Dentre os setores que serão incentivados estão o de energias renováveis, as indústrias de defesa e o setor de mineração. Também está entre as metas ampliar as poupanças dos sauditas de 6% para 10% da renda média das famílias.

O movimento para diversificar a economia não começou agora. “Há cerca de um ano, a Arábia Saudita exige que os produtores de petróleo atuem também em outras frentes de desenvolvimento, produzindo algum produto a partir desse petróleo no país, para estimular o desenvolvimento industrial e tecnológico”, diz o engenheiro Alberto Machado, diretor de Petróleo e Gás da Associação Brasileira de Máquinas e Equipamentos (Abimaq).

“O Brasil, que tem muito mais condições do que a Arábia Saudita em termos de capacidade de indústria e de tecnologia, está na contramão disso, atraindo mais empresas para produzir petróleo, mas sem incentivar investimentos em outros setores, o que pode tornar o país ainda mais dependente de commodities.”

O governo saudita tinha um plano de saldar o déficit orçamentário em 2019, mas a conta foi adiada para 2023, para abrir caminhos para ampliar os gastos que serão necessários nessa nova fase. Porém, isso não quer dizer que o aumento de despesas vai resultar num descontrole fiscal.

Este ano, o governo conseguiu reduzir de 12,8% para 8,9% o déficit fiscal, e a meta para o ano que vem é ficar em 7,3%. Outros índices devem sentir mais a pressão: a inflação deve atingir 5,3% no ano que vem, saindo de um índice negativo neste ano.

Também faz parte da estratégia aumentar o preço dos combustíveis e da energia, para garantir uma melhor arrecadação. Mas, para não prejudicar a economia e proteger as camadas de mais baixa renda dos aumentos nos preços, já está previsto no orçamento um programa de transferência de renda na faixa de 8,5 bilhões de dólares para o próximo ano.

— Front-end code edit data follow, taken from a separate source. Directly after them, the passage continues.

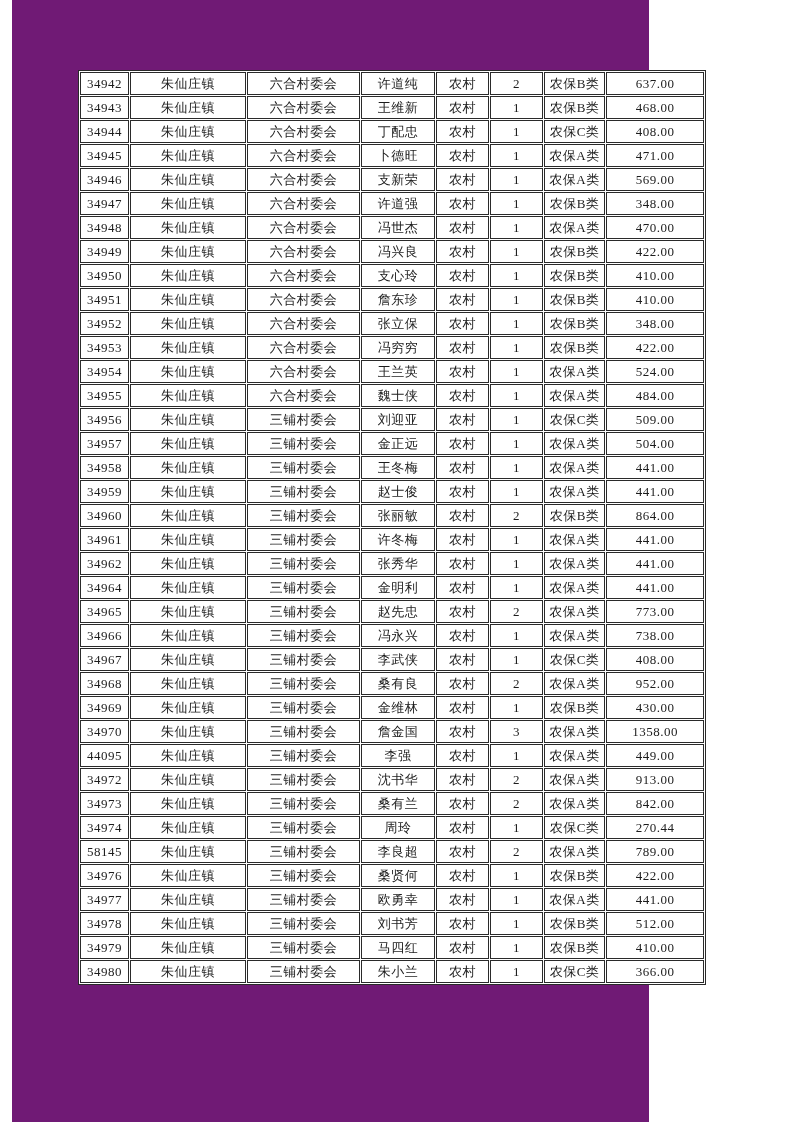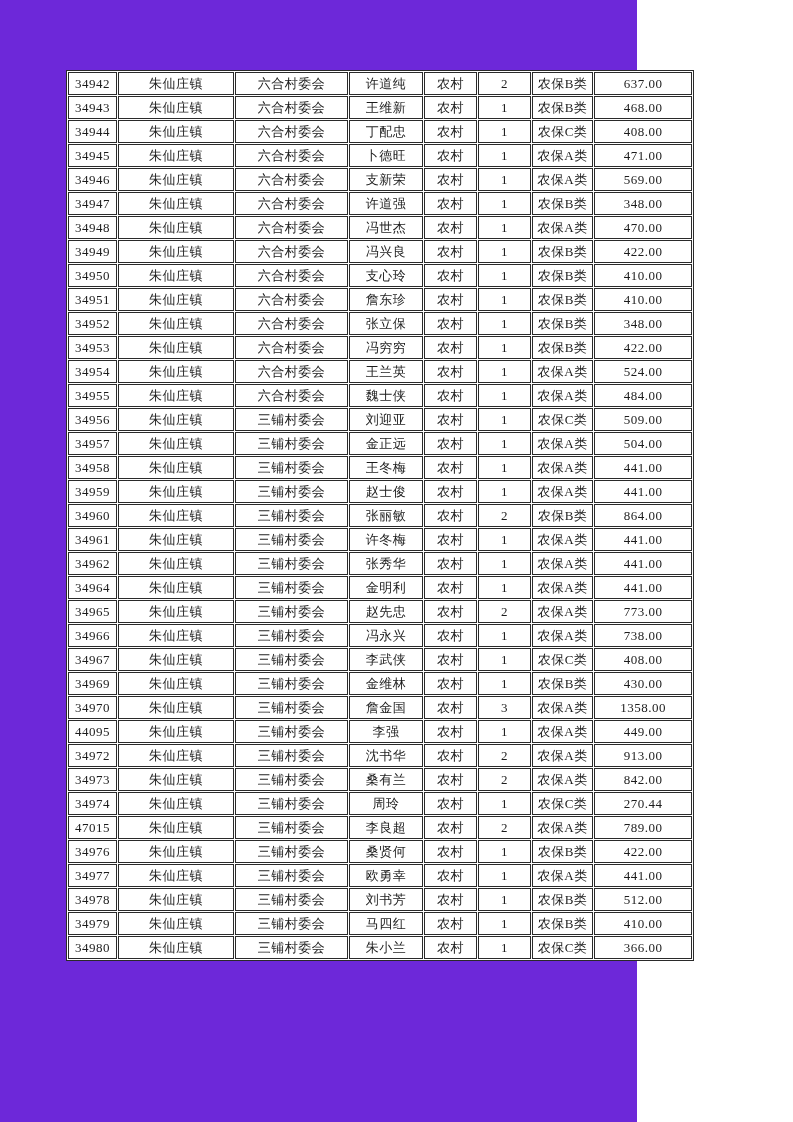--- a/index.html
+++ b/index.html
@@ -9,24 +9,24 @@
   }
   body {
     width: 793px;
     height: 1122px;
     position: relative;
     overflow: hidden;
     font-family: "Liberation Serif", "DejaVu Serif", serif;
   }
   .sheet {
     position: absolute;
-    left: 0; top: 0;
+    left: 12px; top: 0;
     width: 637px;
     height: 1122px;
-    background: #6d28d9;
+    background: #701a75;
   }
   table.roster {
     position: absolute;
     left: 66px;
     top: 70px;
     width: 626px;
     border-collapse: separate;
     border-spacing: 1px;
     table-layout: fixed;
     border: 1px solid #2a2a2a;
@@ -314,20 +314,30 @@
           <td>34967</td>
           <td>朱仙庄镇</td>
           <td>三铺村委会</td>
           <td>李武侠</td>
           <td>农村</td>
           <td>1</td>
           <td>农保C类</td>
           <td>408.00</td>
         </tr>
         <tr>
+          <td>34968</td>
+          <td>朱仙庄镇</td>
+          <td>三铺村委会</td>
+          <td>桑有良</td>
+          <td>农村</td>
+          <td>2</td>
+          <td>农保A类</td>
+          <td>952.00</td>
+        </tr>
+        <tr>
           <td>34969</td>
           <td>朱仙庄镇</td>
           <td>三铺村委会</td>
           <td>金维林</td>
           <td>农村</td>
           <td>1</td>
           <td>农保B类</td>
           <td>430.00</td>
         </tr>
         <tr>
@@ -374,21 +384,21 @@
           <td>34974</td>
           <td>朱仙庄镇</td>
           <td>三铺村委会</td>
           <td>周玲</td>
           <td>农村</td>
           <td>1</td>
           <td>农保C类</td>
           <td>270.44</td>
         </tr>
         <tr>
-          <td>47015</td>
+          <td>58145</td>
           <td>朱仙庄镇</td>
           <td>三铺村委会</td>
           <td>李良超</td>
           <td>农村</td>
           <td>2</td>
           <td>农保A类</td>
           <td>789.00</td>
         </tr>
         <tr>
           <td>34976</td>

As mudanças econômicas e sociais têm gerado tanta expectativa que, nesta terça-feira, a Bélgica anunciou que vai enviar a embaixadora Dominique Mineur para Riade, capital do país, tornando-se o primeiro país a colocar uma mulher no posto.

A Arábia Saudita ainda é um dos países com maior desigualdade de gênero do mundo, ficando em 138º lugar no ranking do Fórum Econômico Mundial este ano, dentre 144 países analisados. No quesito participação econômica e oportunidades para mulheres, o país fica ainda pior, ocupando a vergonhosa 142ª posição.

Ao menos Dominique Mineur, assim como as mulheres sauditas, poderá ir dirigindo a seus compromissos.